Salzgitter-Chef vertraut auf anhaltenden Stahlboom

Salzgitter sieht noch kein Ende des Booms im Stahlgeschäft. Spätestens nach der Sommerpause müssten die Läger wieder gefüllt werden, sagte der Vorstandsvorsitzende Wolfgang Leese der "Süddeutschen Zeitung".

HB MÜNCHEN. Für einige Qualitäten gebe es bereits Nachbestellungen. Dann seien weitere Preissteigerungen zu erwarten: Salzgitter habe erhebliche Kostensteigerungen gehabt, die allein bei Erz und Koks 30 Euro je Tonne ausgemacht hätten.

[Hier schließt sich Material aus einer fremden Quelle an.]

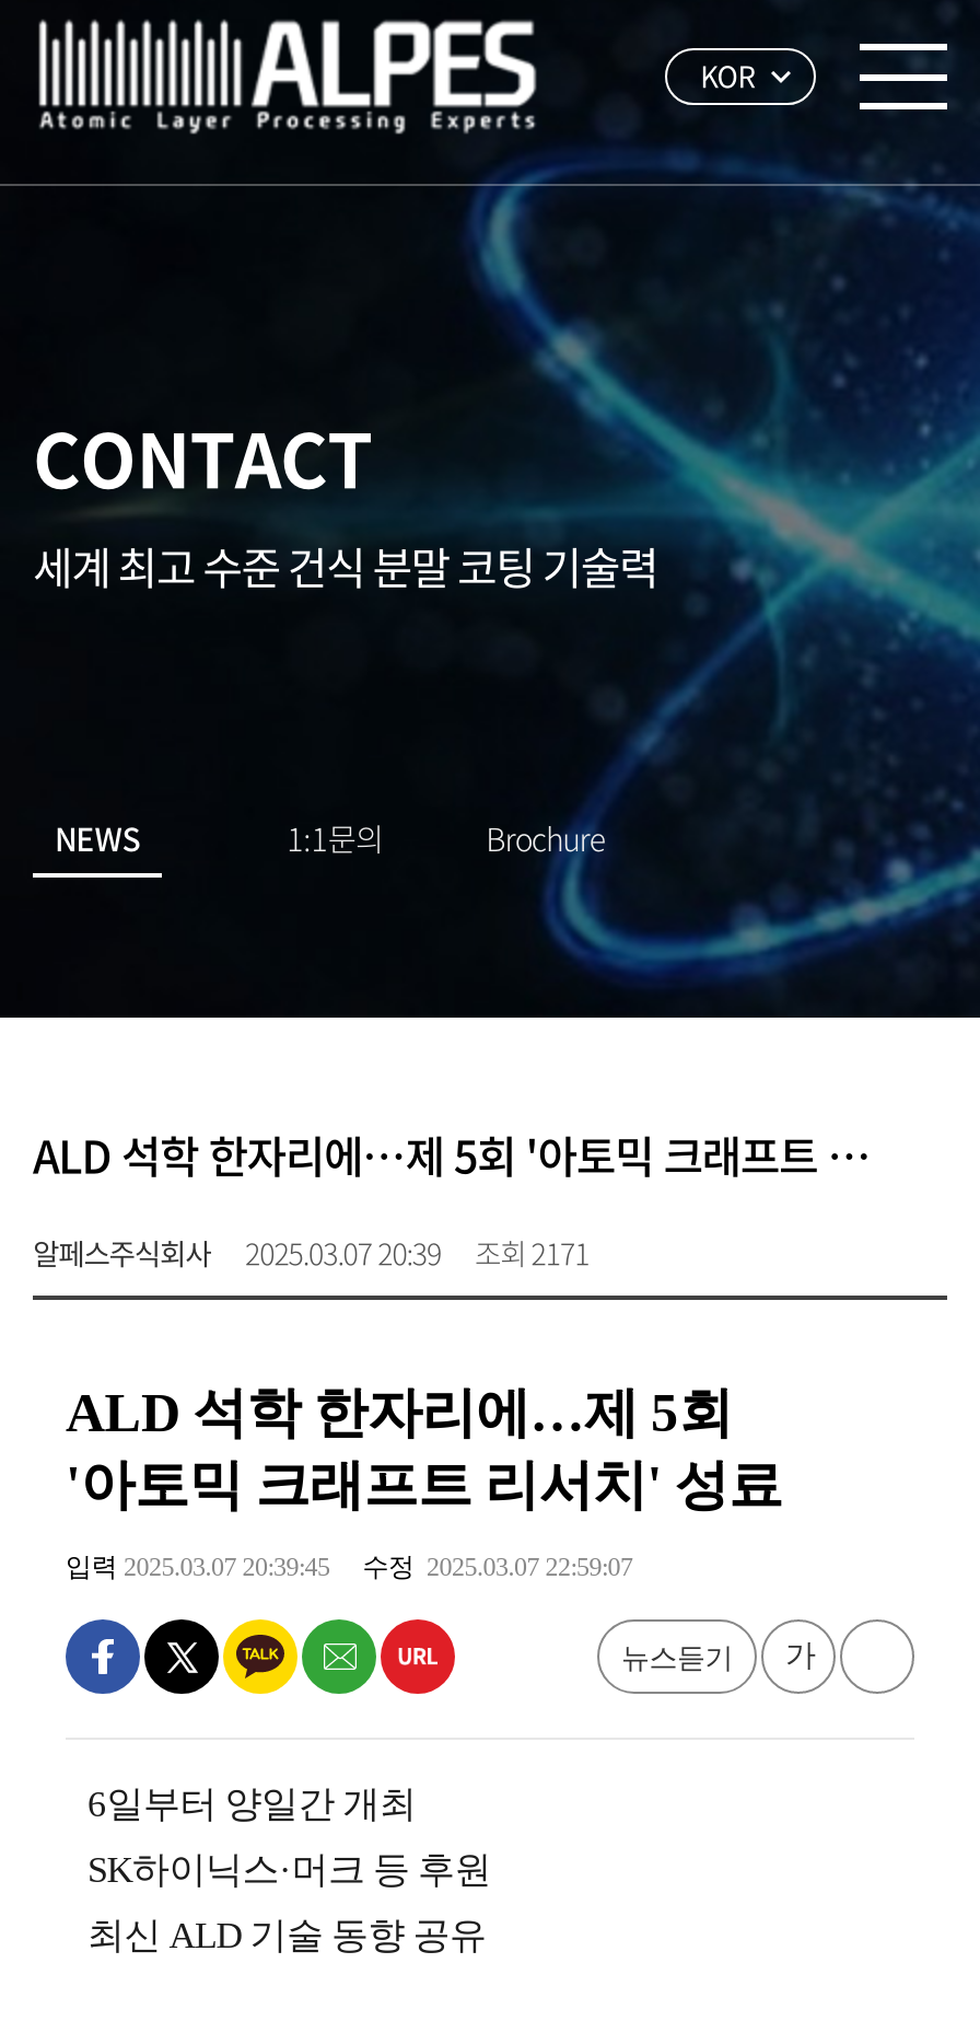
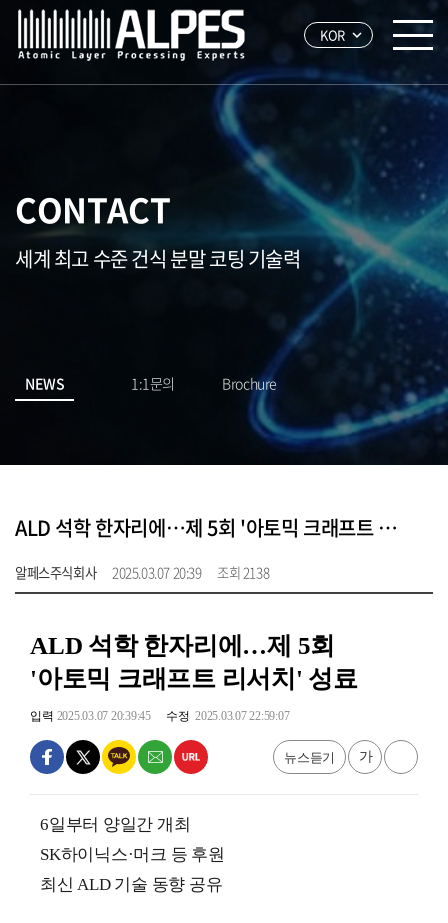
[33,1232,589,1274] 알페스주식회사 2025.03.07 20:39 조회 2171 -> [15,563,269,582] 알페스주식회사 2025.03.07 20:39 조회 2138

Zu möglichen Zukäufen sagte Leese, Salzgitter wolle zwar in allen drei Konzernbereichen - Stahl, Röhren und Handel - weiter wachsen. Zur Zeit gebe es aber nichts zu kaufen. Derzeit sei wegen der guten Ertragslage alles viel zu teuer. Mit dem Land Niedersachsen als Großaktionär sei er zuversichtlich, dass Salzgitter nicht selbst gekauft werde. "Ohne das Land ist eine Übernahme nicht zu machen", sagt der Vorstandsvorsitzende.

Er könne sich vorstellen, dass es 2006 Spielraum für eine Erhöhung der Dividende gebe, "wenn das Ergebnis sich in den kommenden Monaten weiterhin so positiv entwickelt", sagte Leese. Dass chinesische Stahlproduzenten den Europäern ernsthafte Konkurrenz machen könnten, glaube er für die nächsten fünf Jahre nicht. Die Automobilindustrie werde mit ihren hohen Ansprüchen an Oberflächen, Qualität und Lieferzeit weiterhin in Europa kaufen.

In Deutschland ist der Salzgitter- Konzern nach Thyssen-Krupp der zweitgrößte Stahlproduzent.